Taking a Library Dependency inside Our Own C++ Code

The way you should be stating a library dependency in your own C++ code is through the #include directive by specifying the header file that you want to take a dependency on. As we probably know by now that the header file doesn't actually contain the implementation, but only declares the contract between the library and the consumer. We will shortly touch on how we will be able to tie the header file with its implementation.

As we can see inside the gflags documentation, the header file we want to work with is called gflags/gflags.h. That immediately raised some questions for me. I am sure it will for you if you happen to be a newbie in C++ World like me. The biggest one of all is where gflgas/ folder is relative to. That will become more clear when it comes to the building part. So, for now, let's assume it's magic™️.

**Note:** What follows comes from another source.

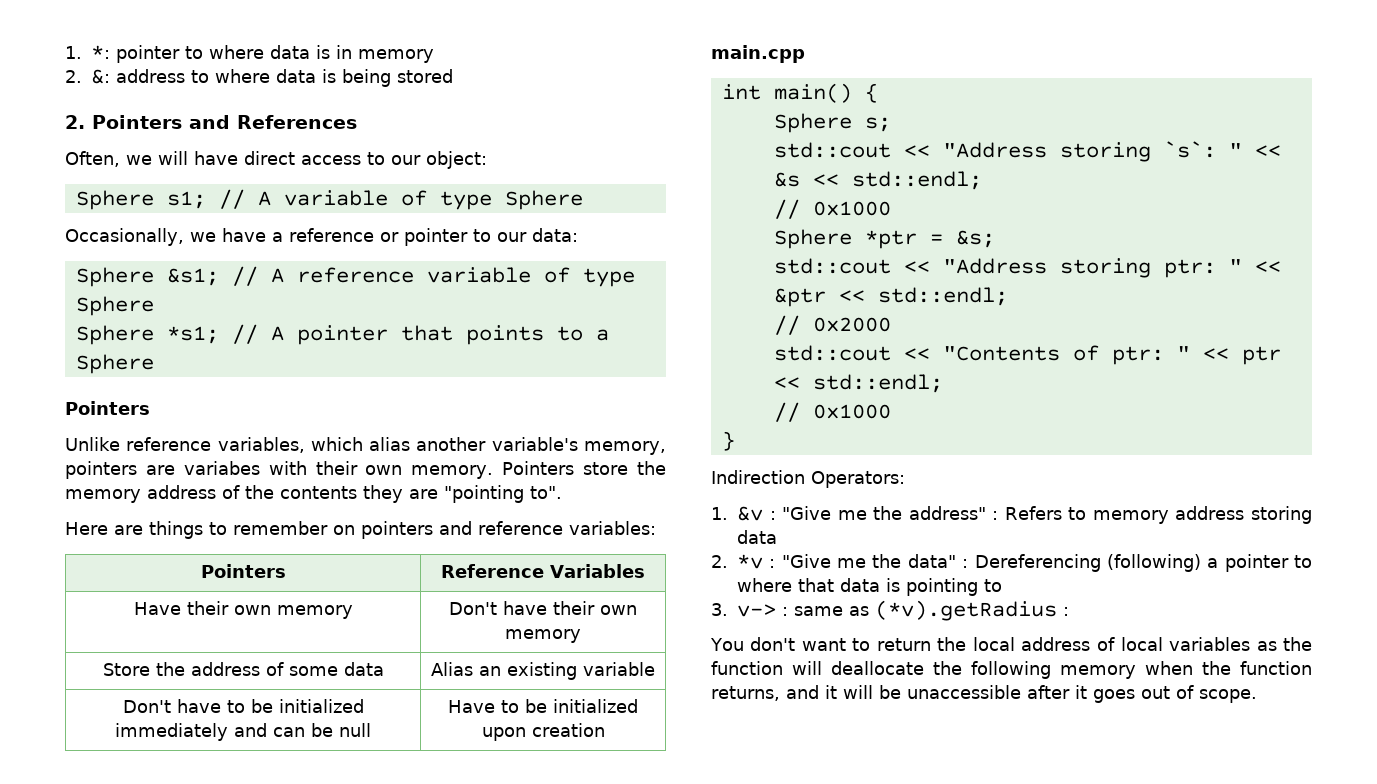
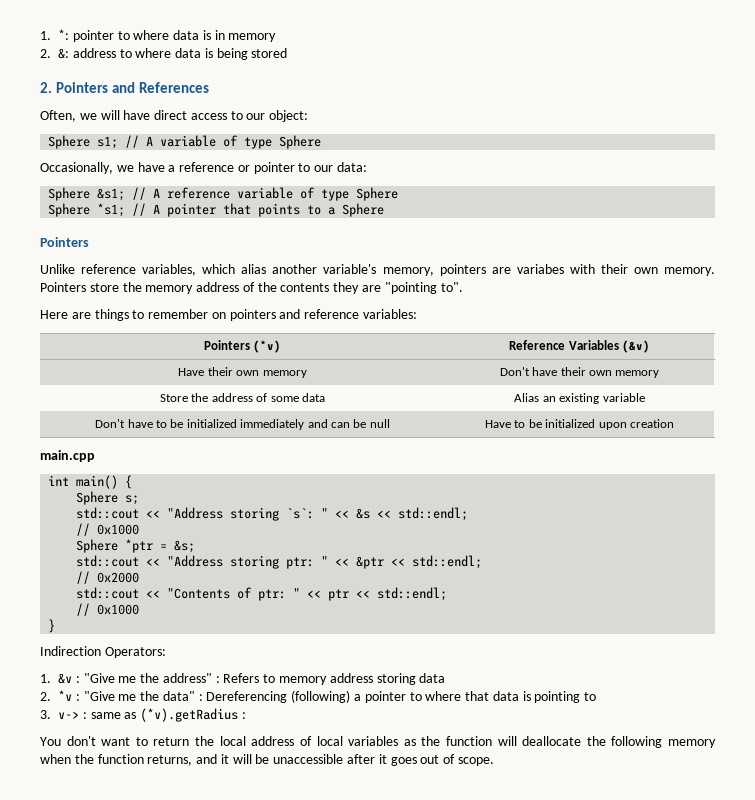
(286, 571) none -> [253,340,282,353] (*v)
(646, 571) none -> [621,340,650,353] (&v)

As we learned about how to take a dependency on this library within the code, here is how our sample program looks like:

#include <iostream>
#include <gflags/gflags.h>

DEFINE_string(name, "Tugberk", "Name of the person to greet");

int main(int argc, char *argv[]) {
    gflags::ParseCommandLineFlags(&argc, &argv, true);
    std::cout << "Hello " << FLAGS_name << std::endl;
}

Nothing fancy, and you can see the gflags documentation about the specifics of our usage here. The purpose of this post is not to explain that. The only reason that we are using gflags here to demonstrate how to take a dependency on an external library, and it is an easy to use one that won't be hard to explain.

However, one thing that's worth noting is the usage of gflags:: before the ParseCommandLineFlags function call. gflags that's being referred here is the namespace, which we are betting that it will be declared within the gflags.h header file. gflags::ParseCommandLineFlags is the fully-qualified reference to the function we want to invoke.

Alternatively, we could have imported the entire gflags namespace, and be able to call ParseCommandLineFlags directly without a namespace declaration like the following, which would mean that you can use anything under that namespace directly:

#include <iostream>
#include <gflags/gflags.h>

using namespace gflags;

DEFINE_string(name, "Tugberk", "Name of the person to greet");

int main(int argc, char *argv[]) {
    ParseCommandLineFlags(&argc, &argv, true);
    std::cout << "Hello " << FLAGS_name << std::endl;
}

Based on my understanding, there is nothing wrong with this in terms of performance of the program or the compiler (I could be wrong, don't quote me on this). However, this will likely increase your changes of having a name collisions, and also it will make it a bit hard to read the code (i.e. it's not immediately clear where ParseCommandLineFlags is coming from).

One other alternative is to just declare a using for the type you want to use:

#include <iostream>
#include <gflags/gflags.h>

using gflags::ParseCommandLineFlags;

DEFINE_string(name, "Tugberk", "Name of the person to greet");

int main(int argc, char *argv[]) {
    ParseCommandLineFlags(&argc, &argv, true);
    std::cout << "Hello " << FLAGS_name << std::endl;
}

Although this still suffers from the same problems I listed above to a certain extent, this is a bit better especially when you are planning to use the defined type a few times within the same file.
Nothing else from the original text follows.